* _DIRECTIONS FOR THIS TASK_
Go through the material and return every line that contains the string "step".

- - -

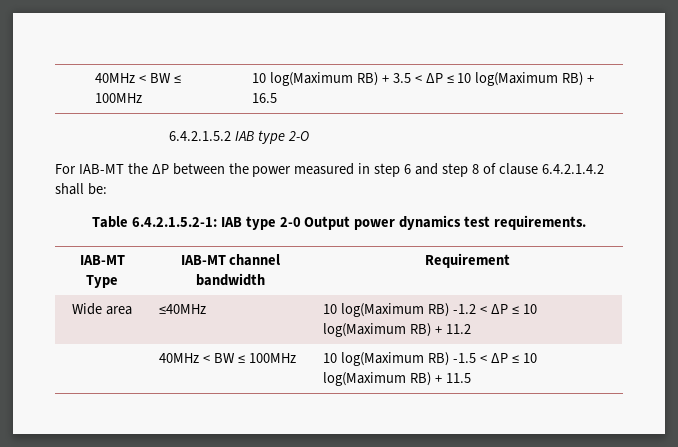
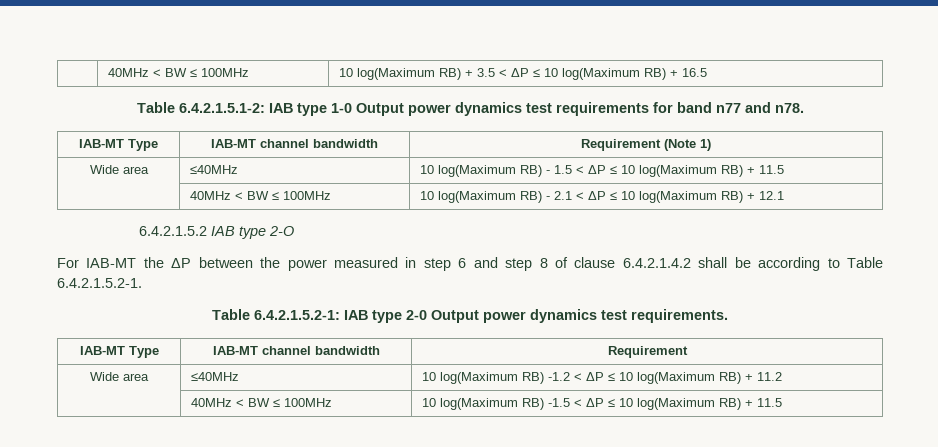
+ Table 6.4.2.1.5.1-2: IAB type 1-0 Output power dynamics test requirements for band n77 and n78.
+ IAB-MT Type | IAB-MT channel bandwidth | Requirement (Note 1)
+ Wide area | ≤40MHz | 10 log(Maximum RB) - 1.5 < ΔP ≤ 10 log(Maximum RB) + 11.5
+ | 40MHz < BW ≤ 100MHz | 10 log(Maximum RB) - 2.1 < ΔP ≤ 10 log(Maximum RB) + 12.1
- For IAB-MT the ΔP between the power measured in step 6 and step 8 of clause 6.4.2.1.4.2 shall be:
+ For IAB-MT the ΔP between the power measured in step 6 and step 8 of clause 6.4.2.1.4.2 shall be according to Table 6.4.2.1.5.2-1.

- - -

* _WORKED SOLUTION_
- For IAB-MT the ΔP between the power measured in step 6 and step 8 of clause 6.4.2.1.4.2 shall be:
+ For IAB-MT the ΔP between the power measured in step 6 and step 8 of clause 6.4.2.1.4.2 shall be according to Table 6.4.2.1.5.2-1.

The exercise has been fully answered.